BEGIN ENTRIES PROVIDED

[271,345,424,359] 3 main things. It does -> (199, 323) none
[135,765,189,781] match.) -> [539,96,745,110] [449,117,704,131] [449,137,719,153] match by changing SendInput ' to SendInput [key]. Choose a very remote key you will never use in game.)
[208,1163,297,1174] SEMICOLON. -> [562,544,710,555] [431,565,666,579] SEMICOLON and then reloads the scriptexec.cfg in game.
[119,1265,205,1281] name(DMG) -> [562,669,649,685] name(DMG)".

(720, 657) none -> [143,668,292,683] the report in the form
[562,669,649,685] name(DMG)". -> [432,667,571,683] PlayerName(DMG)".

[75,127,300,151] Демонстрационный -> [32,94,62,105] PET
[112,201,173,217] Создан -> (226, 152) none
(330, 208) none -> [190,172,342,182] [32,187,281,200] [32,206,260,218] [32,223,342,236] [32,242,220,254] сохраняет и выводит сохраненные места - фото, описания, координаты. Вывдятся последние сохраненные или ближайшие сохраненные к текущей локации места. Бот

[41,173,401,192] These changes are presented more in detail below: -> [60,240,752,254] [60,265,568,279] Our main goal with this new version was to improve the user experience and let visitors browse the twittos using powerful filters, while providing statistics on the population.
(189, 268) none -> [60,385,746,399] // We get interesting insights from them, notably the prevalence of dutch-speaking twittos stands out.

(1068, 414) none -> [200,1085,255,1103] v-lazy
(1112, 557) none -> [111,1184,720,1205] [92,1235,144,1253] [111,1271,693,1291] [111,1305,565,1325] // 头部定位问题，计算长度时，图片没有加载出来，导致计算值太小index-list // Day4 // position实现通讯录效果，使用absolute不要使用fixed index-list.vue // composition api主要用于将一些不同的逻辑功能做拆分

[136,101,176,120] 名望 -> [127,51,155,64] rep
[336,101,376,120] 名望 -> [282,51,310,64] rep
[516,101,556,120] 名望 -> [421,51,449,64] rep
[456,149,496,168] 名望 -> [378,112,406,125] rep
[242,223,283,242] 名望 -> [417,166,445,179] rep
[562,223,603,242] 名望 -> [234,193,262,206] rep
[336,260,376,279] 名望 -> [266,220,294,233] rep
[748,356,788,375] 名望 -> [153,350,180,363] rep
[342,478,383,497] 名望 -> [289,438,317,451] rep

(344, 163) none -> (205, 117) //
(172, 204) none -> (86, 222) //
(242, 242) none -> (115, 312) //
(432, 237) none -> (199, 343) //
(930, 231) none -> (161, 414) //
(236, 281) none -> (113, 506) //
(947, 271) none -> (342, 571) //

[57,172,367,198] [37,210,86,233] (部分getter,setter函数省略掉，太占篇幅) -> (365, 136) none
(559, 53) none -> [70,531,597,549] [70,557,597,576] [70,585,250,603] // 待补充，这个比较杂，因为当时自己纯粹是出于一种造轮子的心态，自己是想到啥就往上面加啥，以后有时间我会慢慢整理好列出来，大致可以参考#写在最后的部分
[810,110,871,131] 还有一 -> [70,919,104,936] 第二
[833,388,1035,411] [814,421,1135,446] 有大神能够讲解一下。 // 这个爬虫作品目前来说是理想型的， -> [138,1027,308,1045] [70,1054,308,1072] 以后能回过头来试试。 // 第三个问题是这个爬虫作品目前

END ENTRIES PROVIDED

**WHAT NEEDS TO BE DONE**
Copy back the listing above exactly, but only from the line with "[75,127,300,151] Демонстрационный ->" through the line with "[41,173,401,192] These changes", both ends included.

**RESPONSE AREA**
[75,127,300,151] Демонстрационный -> [32,94,62,105] PET
[112,201,173,217] Создан -> (226, 152) none
(330, 208) none -> [190,172,342,182] [32,187,281,200] [32,206,260,218] [32,223,342,236] [32,242,220,254] сохраняет и выводит сохраненные места - фото, описания, координаты. Вывдятся последние сохраненные или ближайшие сохраненные к текущей локации места. Бот

[41,173,401,192] These changes are presented more in detail below: -> [60,240,752,254] [60,265,568,279] Our main goal with this new version was to improve the user experience and let visitors browse the twittos using powerful filters, while providing statistics on the population.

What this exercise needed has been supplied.